In 2015 Bihar Legislative Assembly election, Forbesganj was one of the 36 seats to have VVPAT enabled electronic voting machines.

Members of Legislative Assembly

Election results

1977-2010
In the 2010 state assembly elections, Padam Parag Roy Venu of BJP won the Forbesganj assembly seat defeating his nearest rival Maya Nand Thakur of LJP. Contests in most years were multi cornered but only winners and runners up are being mentioned.
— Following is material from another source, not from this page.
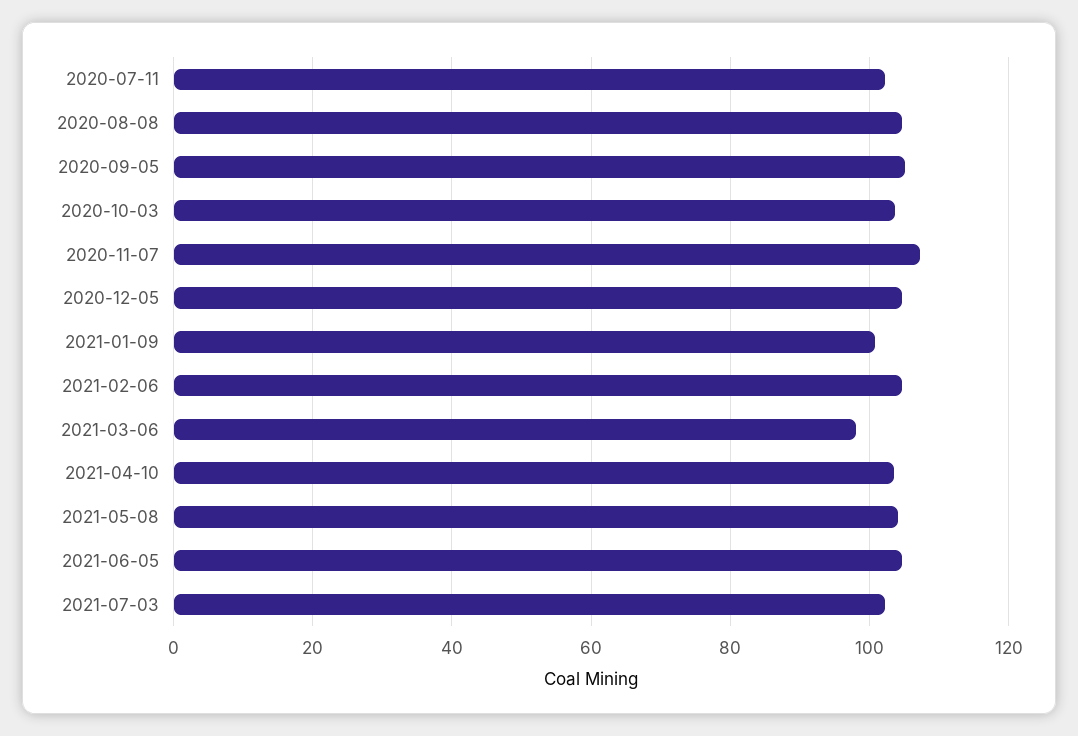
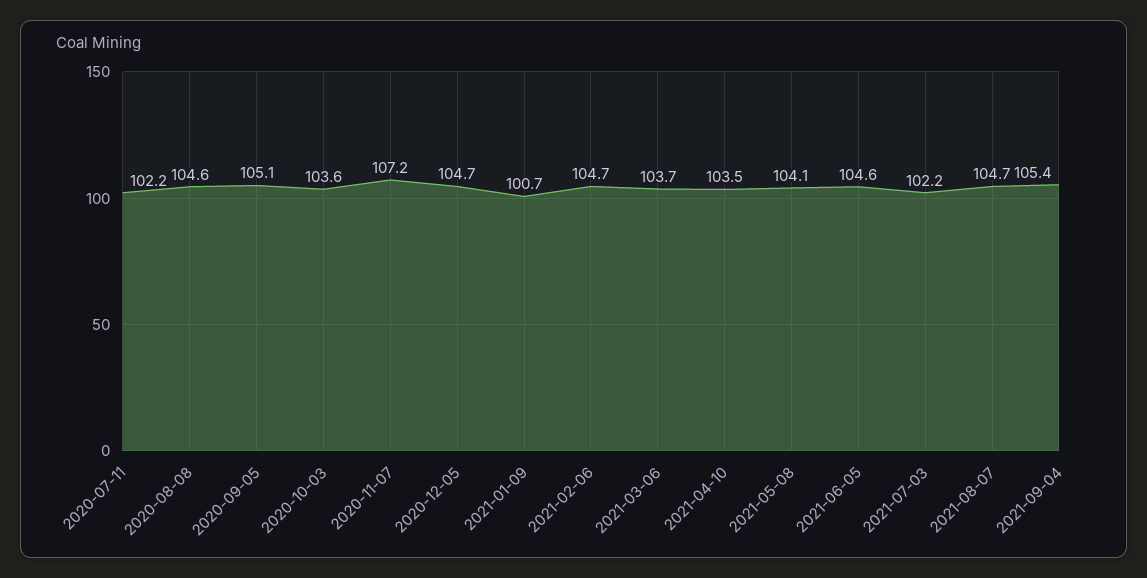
2021-03-06: 98 -> 103.7
2021-08-07: none -> 104.7
2021-09-04: none -> 105.4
Laxmi Narayan Mehta of BJP defeated Zakir Hussain Khan of RJD in October 2005 and February 2005. Zakir Hussain Khan representing BSP defeated Laxmi Narayan Mehta, Independent, in 2000. Mayanand Thakur representing BJP defeated Laxmi Narayan Mehta, Independent, in 1995, and Shital Prasad Gupta of Congress in 1990. Saryu Mishra of Congress defeated Rai Bahadur Keshri of BJP in 1985, Nakshtra Malakar of CPI in 1980 and Lal Chand Sahni of JP.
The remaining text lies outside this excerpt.